TASK DETAILS: Copy out exactly the stretch of the listing below that begins at the line containing "2008 | 三月: 71.1 -> 70.1" and ends at the line containing "column 三月 计划_最终 | formula: none -> [三月] - 15", and copy nothing outside it.

::::

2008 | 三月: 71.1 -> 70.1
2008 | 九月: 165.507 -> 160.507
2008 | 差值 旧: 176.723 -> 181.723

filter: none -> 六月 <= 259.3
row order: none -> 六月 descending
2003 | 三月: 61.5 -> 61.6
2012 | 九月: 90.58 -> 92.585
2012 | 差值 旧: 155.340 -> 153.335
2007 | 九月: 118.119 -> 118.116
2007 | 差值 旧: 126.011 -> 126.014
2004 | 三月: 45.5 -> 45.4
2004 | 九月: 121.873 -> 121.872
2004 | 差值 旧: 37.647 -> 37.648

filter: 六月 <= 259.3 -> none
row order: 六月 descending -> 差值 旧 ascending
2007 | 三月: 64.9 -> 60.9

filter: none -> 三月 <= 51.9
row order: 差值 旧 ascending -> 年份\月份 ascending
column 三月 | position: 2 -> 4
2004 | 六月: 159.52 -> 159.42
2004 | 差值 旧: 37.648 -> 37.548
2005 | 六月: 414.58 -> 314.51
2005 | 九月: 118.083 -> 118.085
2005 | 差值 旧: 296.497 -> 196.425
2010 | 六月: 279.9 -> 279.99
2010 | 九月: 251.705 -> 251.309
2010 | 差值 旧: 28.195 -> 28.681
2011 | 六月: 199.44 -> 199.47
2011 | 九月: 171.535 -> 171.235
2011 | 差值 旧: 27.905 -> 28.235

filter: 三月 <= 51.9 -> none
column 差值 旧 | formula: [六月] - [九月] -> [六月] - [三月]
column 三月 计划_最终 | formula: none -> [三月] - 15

::::

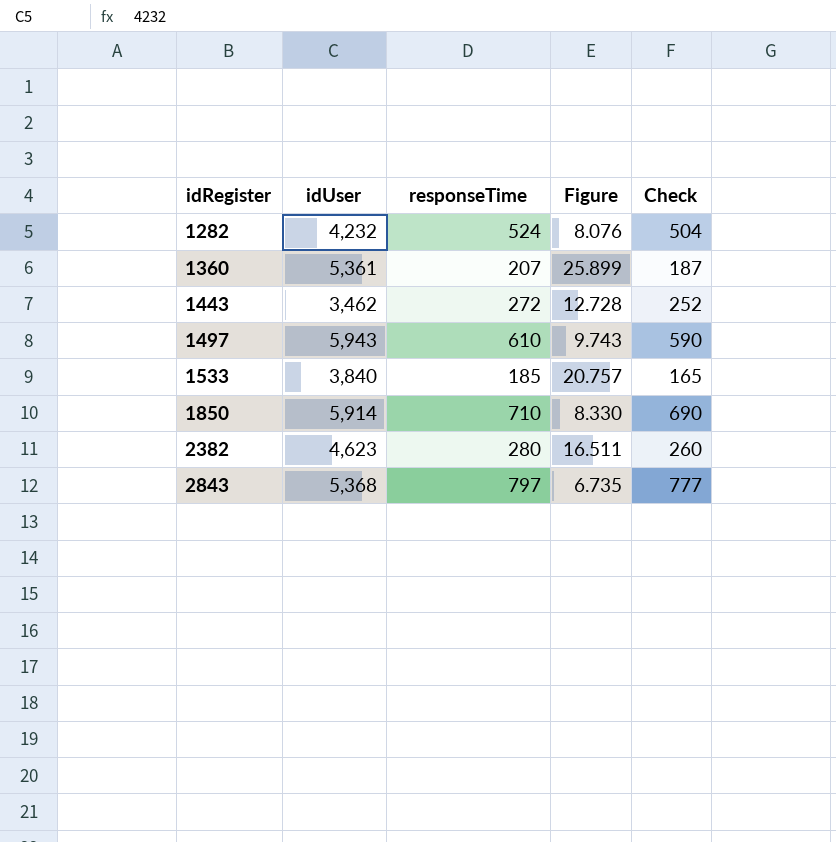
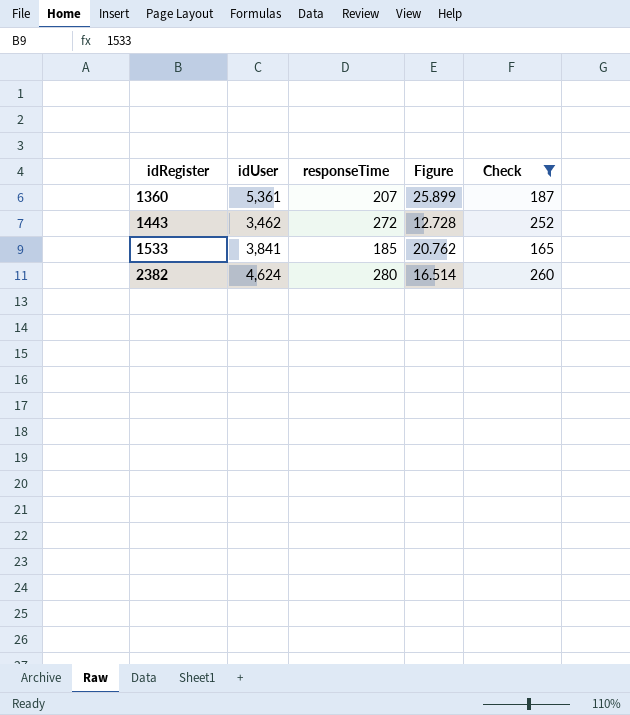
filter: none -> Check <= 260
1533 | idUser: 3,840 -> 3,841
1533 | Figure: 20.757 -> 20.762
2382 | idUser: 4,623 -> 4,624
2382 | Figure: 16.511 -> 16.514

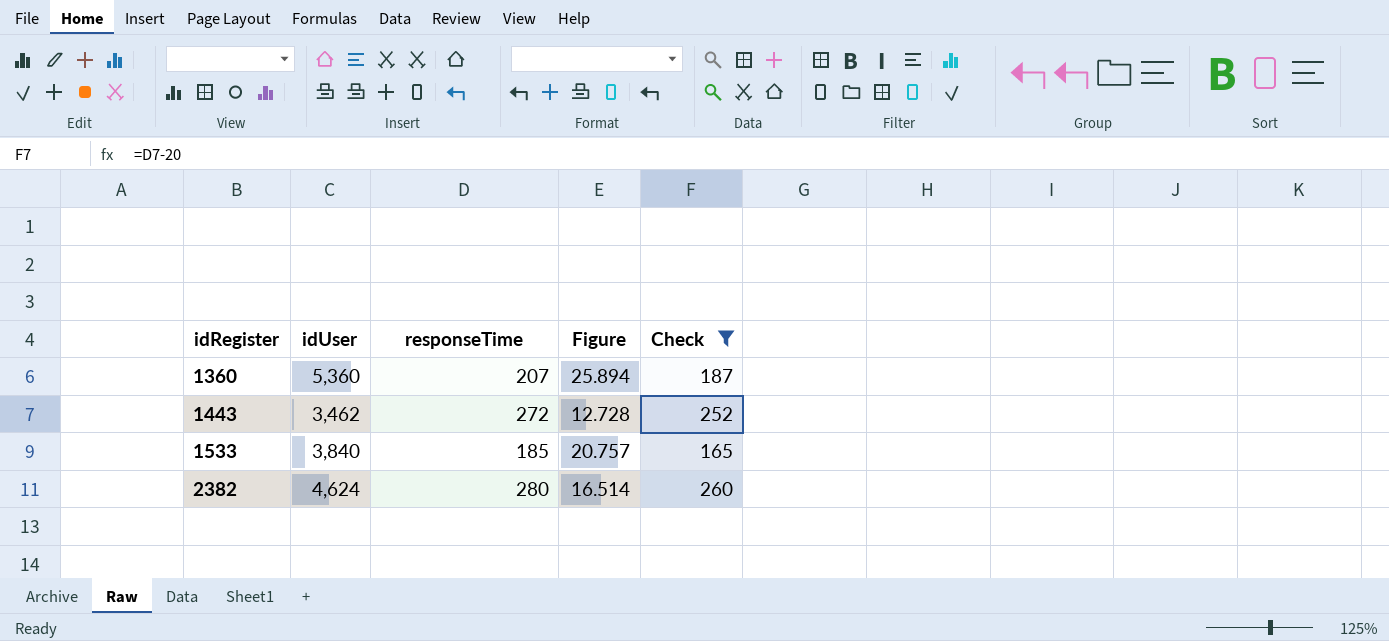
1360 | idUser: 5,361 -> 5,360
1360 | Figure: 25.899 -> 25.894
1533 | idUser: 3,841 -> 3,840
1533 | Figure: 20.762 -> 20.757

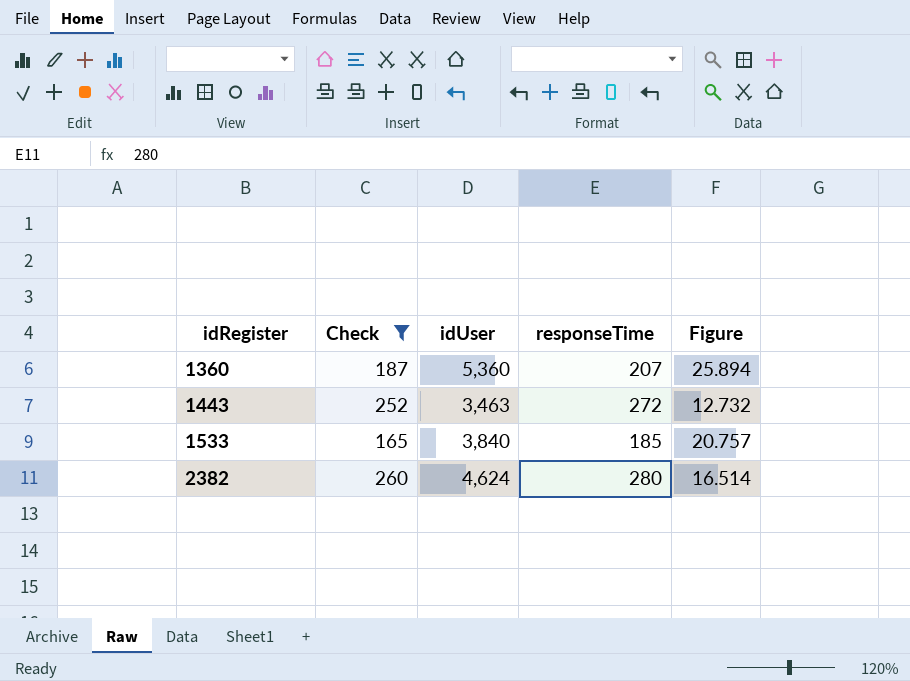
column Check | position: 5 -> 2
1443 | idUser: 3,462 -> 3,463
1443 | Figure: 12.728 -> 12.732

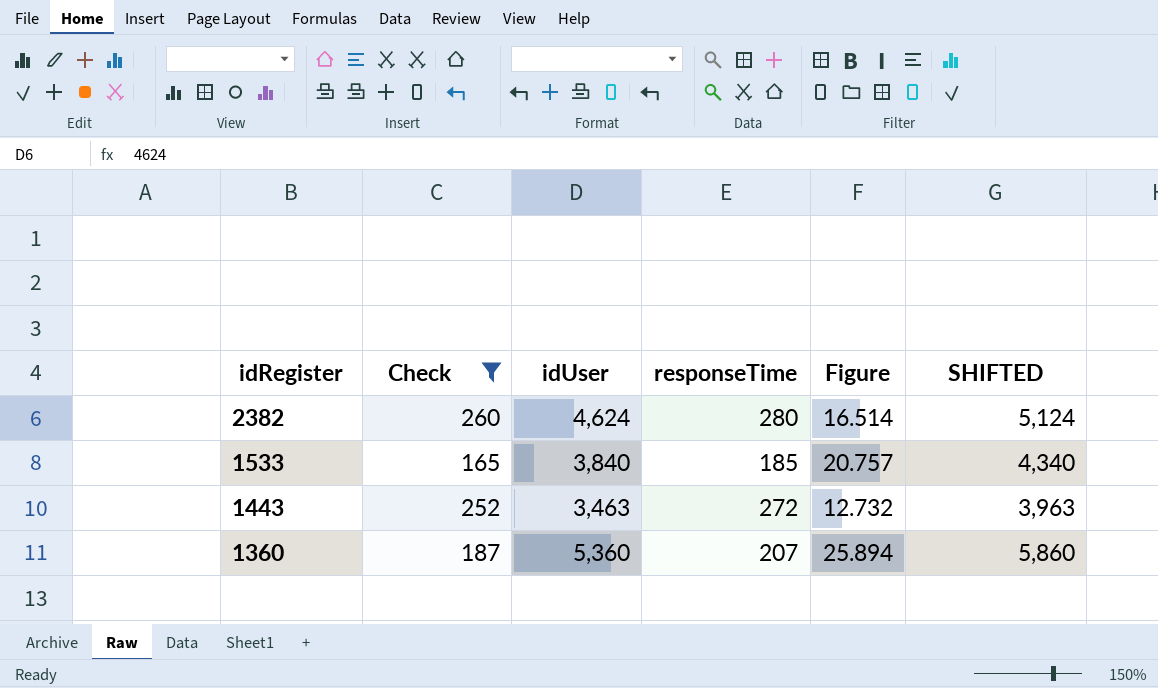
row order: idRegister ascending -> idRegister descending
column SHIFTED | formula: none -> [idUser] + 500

::::

RESULT:
2008 | 三月: 71.1 -> 70.1
2008 | 九月: 165.507 -> 160.507
2008 | 差值 旧: 176.723 -> 181.723

filter: none -> 六月 <= 259.3
row order: none -> 六月 descending
2003 | 三月: 61.5 -> 61.6
2012 | 九月: 90.58 -> 92.585
2012 | 差值 旧: 155.340 -> 153.335
2007 | 九月: 118.119 -> 118.116
2007 | 差值 旧: 126.011 -> 126.014
2004 | 三月: 45.5 -> 45.4
2004 | 九月: 121.873 -> 121.872
2004 | 差值 旧: 37.647 -> 37.648

filter: 六月 <= 259.3 -> none
row order: 六月 descending -> 差值 旧 ascending
2007 | 三月: 64.9 -> 60.9

filter: none -> 三月 <= 51.9
row order: 差值 旧 ascending -> 年份\月份 ascending
column 三月 | position: 2 -> 4
2004 | 六月: 159.52 -> 159.42
2004 | 差值 旧: 37.648 -> 37.548
2005 | 六月: 414.58 -> 314.51
2005 | 九月: 118.083 -> 118.085
2005 | 差值 旧: 296.497 -> 196.425
2010 | 六月: 279.9 -> 279.99
2010 | 九月: 251.705 -> 251.309
2010 | 差值 旧: 28.195 -> 28.681
2011 | 六月: 199.44 -> 199.47
2011 | 九月: 171.535 -> 171.235
2011 | 差值 旧: 27.905 -> 28.235

filter: 三月 <= 51.9 -> none
column 差值 旧 | formula: [六月] - [九月] -> [六月] - [三月]
column 三月 计划_最终 | formula: none -> [三月] - 15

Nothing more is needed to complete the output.